Джеймс отправился в церковь. Он всегда ходил в церковь – матери доставляло удовольствие, когда сын ее сопровождал. Кроме того, он очень любил Уинси Иеллота, священника. Уинси свято верил, что французы – народ неисправимый и все как один безбожники. Он доказывал это цитатами из Вольтера, бесконечно остроумного человека и, кроме того, закоренелого атеиста. Джеймс обычно безнадежно проигрывал в споре, потому что безудержно хохотал над чудовищным произношением Уинси, до неузнаваемости коверкавшим Вольтера.
Утро выдалось сумеречным. Джеймс помог матери выйти из кареты и, как только оказался в церкви, понял, что ищет глазами Уорфилдов. Они сидели на своих обычных местах, в пятом ряду.
– Не слишком близко, – заметил как-то Оливер – чтобы помешать человеку хорошенько вздремнуть, но достаточно далеко, чтобы Уинси не привязывался лично ко мне.
Но Джесси почему-то с ними не было. Джеймс, нахмурившись, разглядывал прихожан. Ему очень хотелось выбросить из головы назойливые тревожные мысли, но ничего не получалось. Джесси нет в церкви, потому что ее мать знала – остальные будут избегать девушку, как прокаженную. Поэтому ее оставили дома.
В нем нарастала неудержимая ярость. Все улыбались ему, заговаривали, справлялись о здоровье, лошадях и Марафоне. Джесси же пришлось бы выносить всю тяжесть позора.
Он с нетерпением дожидался конца проповеди Уинси, осуждающей рабство. Балтимор только что присоединился к союзу штатов, отменивших рабство, и Джеймс всем сердцем соглашался с этим договором.
Он не знал, что следует предпринять насчет Джесси, но этого так оставить нельзя. Когда служба наконец окончилась, он поднял глаза и увидел, как упорно Гленда уставилась на его чресла.
Только вечером он узнал, что Джесси уехала в Нью-Йорк, к тете Дороти. Гленда успела сообщить об этом всем желающим. Джеймс, который слышал жуткие рассказы Джесси о тете Дороти еще с той поры, когда девушке было четырнадцать лет, почувствовал себя самым большим подонком на свете.
Англия, неподалеку от Дарлингтона Чейз-парк, родовое поместье Уиндемов
Май 1822 года
– Милорд!
Маркус Уиндем, восьмой граф Чейз, поднял глаза на дворецкого Самсона, который умудрился неслышно пересечь огромную гостиную.
– Опять вам это удалось!

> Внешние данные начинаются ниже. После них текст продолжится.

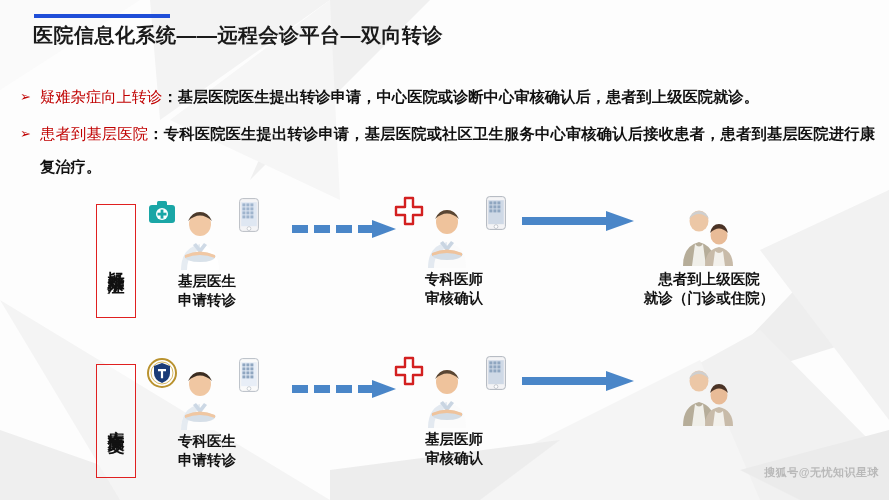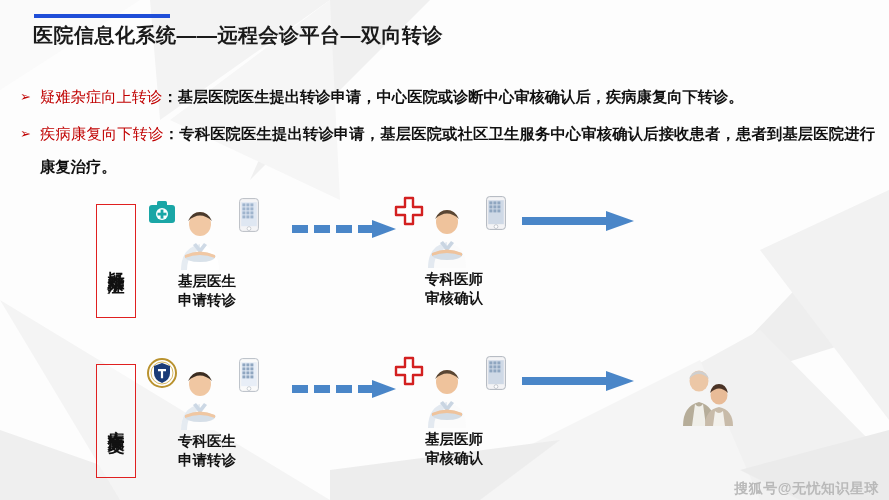"：基层医院医生提出转诊申请，中心医院或诊断中心审核确认后，疾病康复向下转诊。" span { text: 疾病康复向下转 -> 患者到上级医院就 }
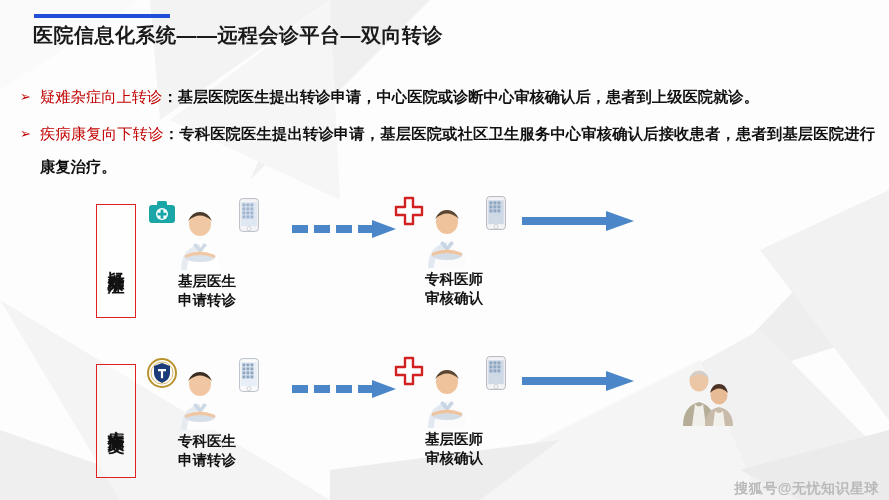"疾病康复向下转诊" span.lead { text: 疾病康复向下转诊 -> 患者到基层医院 }
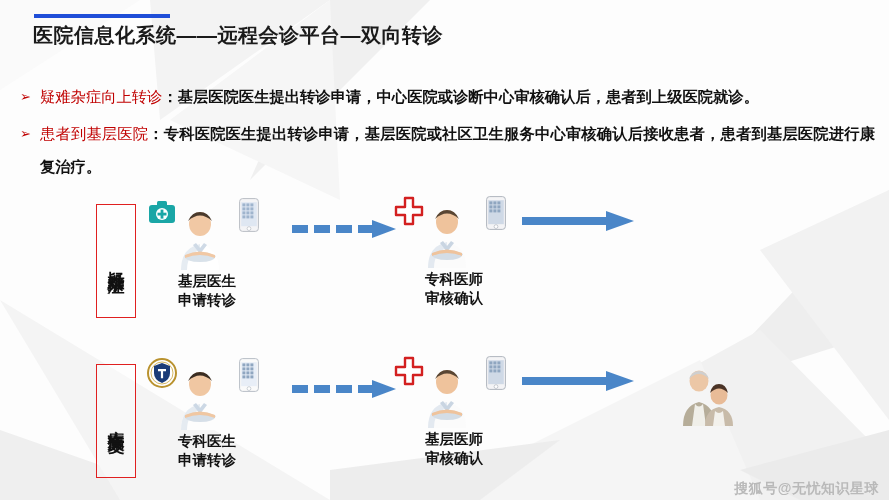"患者到上级医院" div.node { html: none -> <div> <div> <svg> <ellipse></ellipse> <path></path> <path></path> <path></path> <ellipse></ellipse> <path></path> <path></path> <path></path> </svg> </div> <div>患者到上级医院 就诊（门诊或住院）</div> </div> }
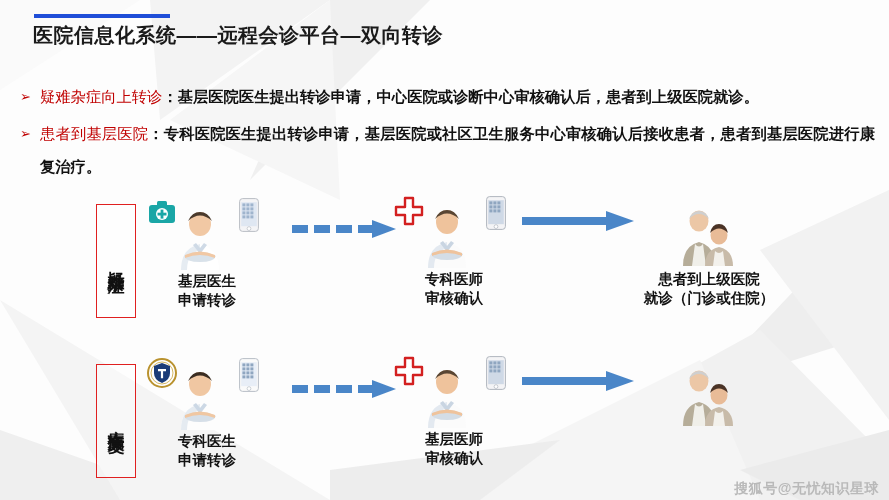"搜狐号@无忧知识星球" .watermark { bottom: 2px -> 20px; font-size: 14px -> 11px }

Черт бы вас побрал, Самсон, откуда взялась эта кошачья походка?!
– Прошу прощения, милорд?
– Не важно. Когда-нибудь я привыкну. По крайней мере я приучился запирать дверь, когда мы с графиней заняты... ладно, оставим это. Что вам нужно?
– Появилась какая-то незнакомая молодая особа, милорд. Я никогда ее раньше не видел. Подошла к двери и постучала. Чем-то похожа на мою Мэгги в роли несчастной оборванки, требующей провести ее к хозяину поместья.
– Думаете, ей нужна работа? Пошлите девушку к миссис Эмори.
– Видите ли, милорд... в ней есть что-то, помимо того очевидного факта, что она из колоний[3].
– Что? Черт возьми, Самсон! Колонии, говорите? – Граф поднялся, потирая руки. – Она должна знать Джеймса. Может, он ее и прислал. Вы уверены, что это не тетя Вильгельмина, Самсон? Стало быть, она спрашивала меня?
– Нет, милорд. Она не эта женщина. Что же касается юной особы... она, собственно, справлялась о Дачесс. Я немного приукрасил действительность, поскольку Дачесс неважно себя чувствует.
– После обеда ей стало гораздо лучше. Вот что, Самсон, позовите графиню, и мы вместе потолкуем с молодой особой из колоний, чем-то похожей на Мэгги. Знаете, как ее зовут?
– Джессика Уорфилд, милорд.
Десять минут спустя Самсон, получивший почетную должность дворецкого Чейзов в двадцать пять лет, ввел очень бледную, но полную решимости молодую особу в комнату Зеленых Квадратов, названную так из-за потолков, раскрашенных геометрическими фигурами. Она была обставлена великолепной позолоченной мебелью, а турецкие ковры на полу, так же как сто лет назад, сверкали яркими красками в лучах солнца, льющихся сквозь оконные стекла. На стенах висели картины, написанные раньше, чем Америка стала государством.